The International Campaign for Human Rights (ICHR) in Tunisia revealed the macabre incident in a statement, a copy of which was obtained by IslamOnline.net Friday, November 17.
"A police officer wanted to soften an Islamic prisoner by throwing a copy of the Noble Qur'an down the toilet," read the statement, noting that the first desecration of the Qur'an took place early this month.
The organization said angry prisoners went on a hunger strike on November 6, protesting the "outrageous crime."
In June, the Tunisian league for Human Rights disclosed that another officer hit an Islamist prisoner with the Qur'an and then kicked the holy book.
Instead of putting the officer on trial, the League said, authorities questioned rights League members for uncovering the matter.

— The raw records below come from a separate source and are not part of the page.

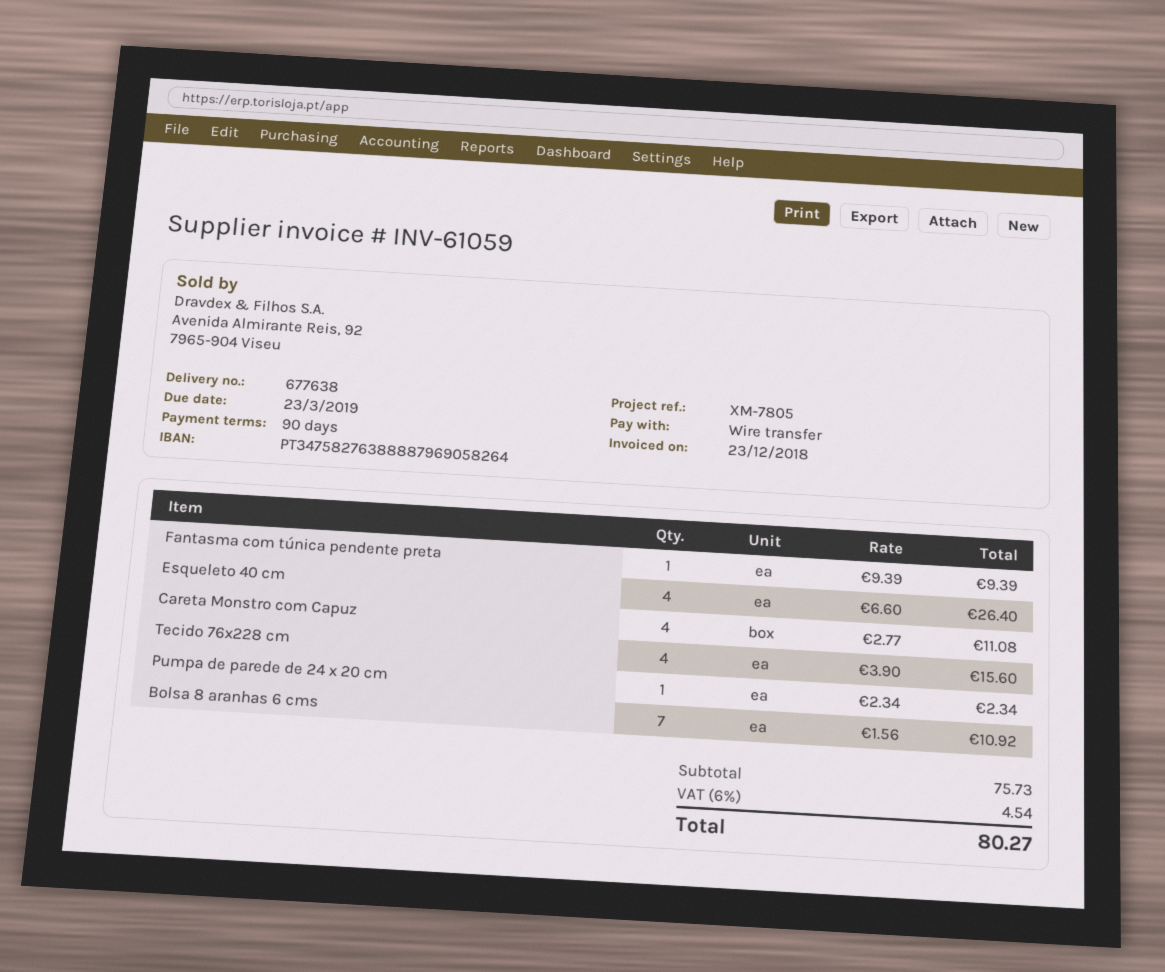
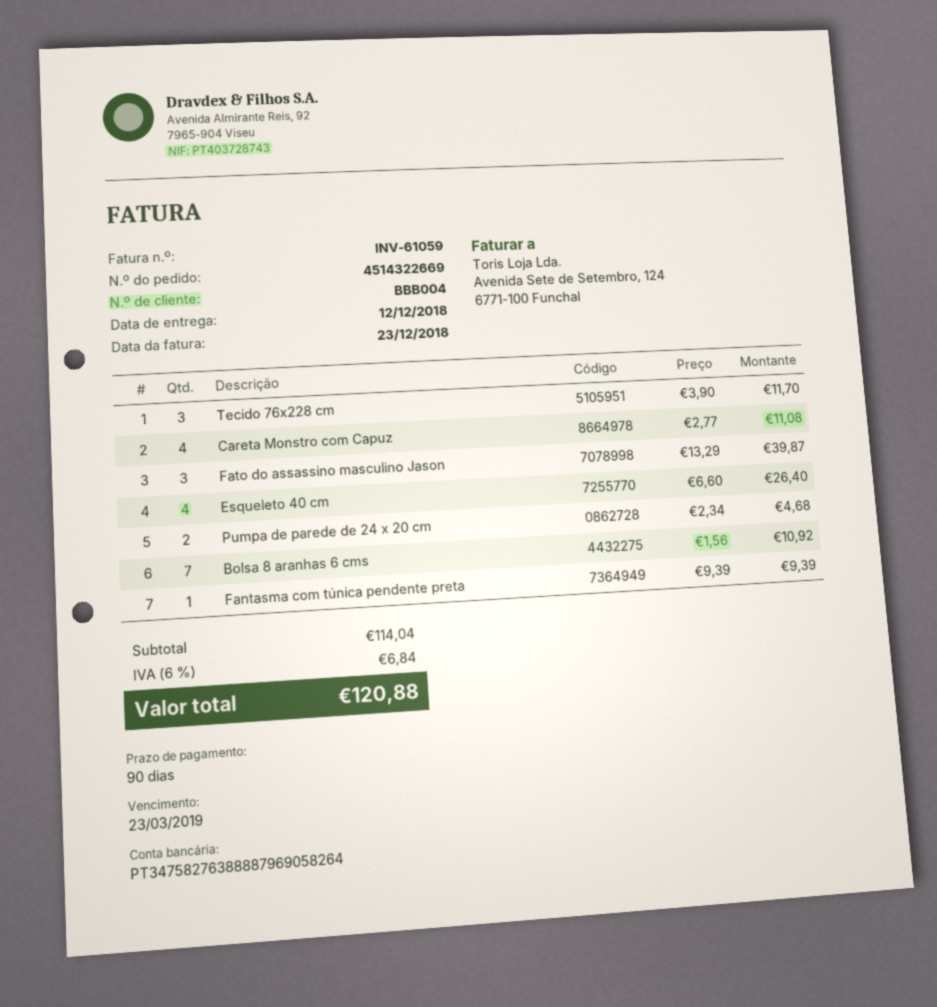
Tecido 76x228 cm: 4 x 3.90 = 15.60 -> 3 x 3.90 = 11.70
Pumpa de parede de 24 x 20 cm: 1 x 2.34 = 2.34 -> 2 x 2.34 = 4.68
Fato do assassino masculino Jason: none -> 3 x 13.29 = 39.87
subtotal: 75.73 -> 114.04
tax: 6% = 4.54 -> 6% = 6.84
total: 80.27 -> 120.88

The mother of the prisoner, who blew the whistle, told the League that her son was tortured and pressed by prison officials to reverse his statements.
The statement warned of "disregarding the sensibilities of Tunisians and millions of Muslims around the world."
It demanded the authorities severely punish officers responsible for the heinous act.
The strongly-worded statement said the Tunisian government would encourage such outrageous acts against Islam and Muslims if it continued turning a blind eye to the incident.
"It would isolate Tunisia further from the Arab and Islamic fold, and fuel angry and frustration among the Muslim people of Tunisia," it said.
Abdel-Ra'ouf Al-Ayaadi, vice president of Congress for the Republic party, warned that desecrating religious symbols could be a "common practice" in Tunisia due to such impunity.
"The first incident went unpunished and authorities even tried to hush angry voices," he told IOL.
"This manner would pave the way for more violations in the future," he said.
Such desecrations are aimed at "bringing fervent Islamists to their kneels," added Ayaadi. "
Human rights watchdogs have repeatedly denounced unfair trials of Islamist prisoners in Tunisia, many of whom have been sentenced to over 15 years in prison.
Amnesty International warned on November 14 that hundreds of government opponents remained behind bars as the harassment of their families and rights campaigners continued.
Some needed urgent treatment after being tortured and subjected to harsh prison conditions.
The ICHR said the Qur'an abuse is part of "systemic attack" on Islam in Tunisia, citing the crackdown on hijab-clad women and mosque imams.
The government has launched a wide-scale campaign against imams during the holy month of Ramadan, replacing popular preachers with others who toe the state line.
The debate on the hijab ban in Tunisia heated up in the past few months as human rights activists, lawyers and intellectuals lashed out at the government oppressive campaign launched every academic year against hijab-clad students.
Caught between a rock and a hard place, some of those students were forced to give up their education to escape the continuous abuse, activists say.
In 1981, then Tunisian president Habib Bourguiba (1956-1987) ratified law no. 108 banning Tunisian women from wearing hijab in state offices.
Worse still, the government issued in the 1980s and 1990s more restrictive enactments.
Islam sees Hijab as an obligatory code of dress, not a religious symbol displaying one’s affiliations.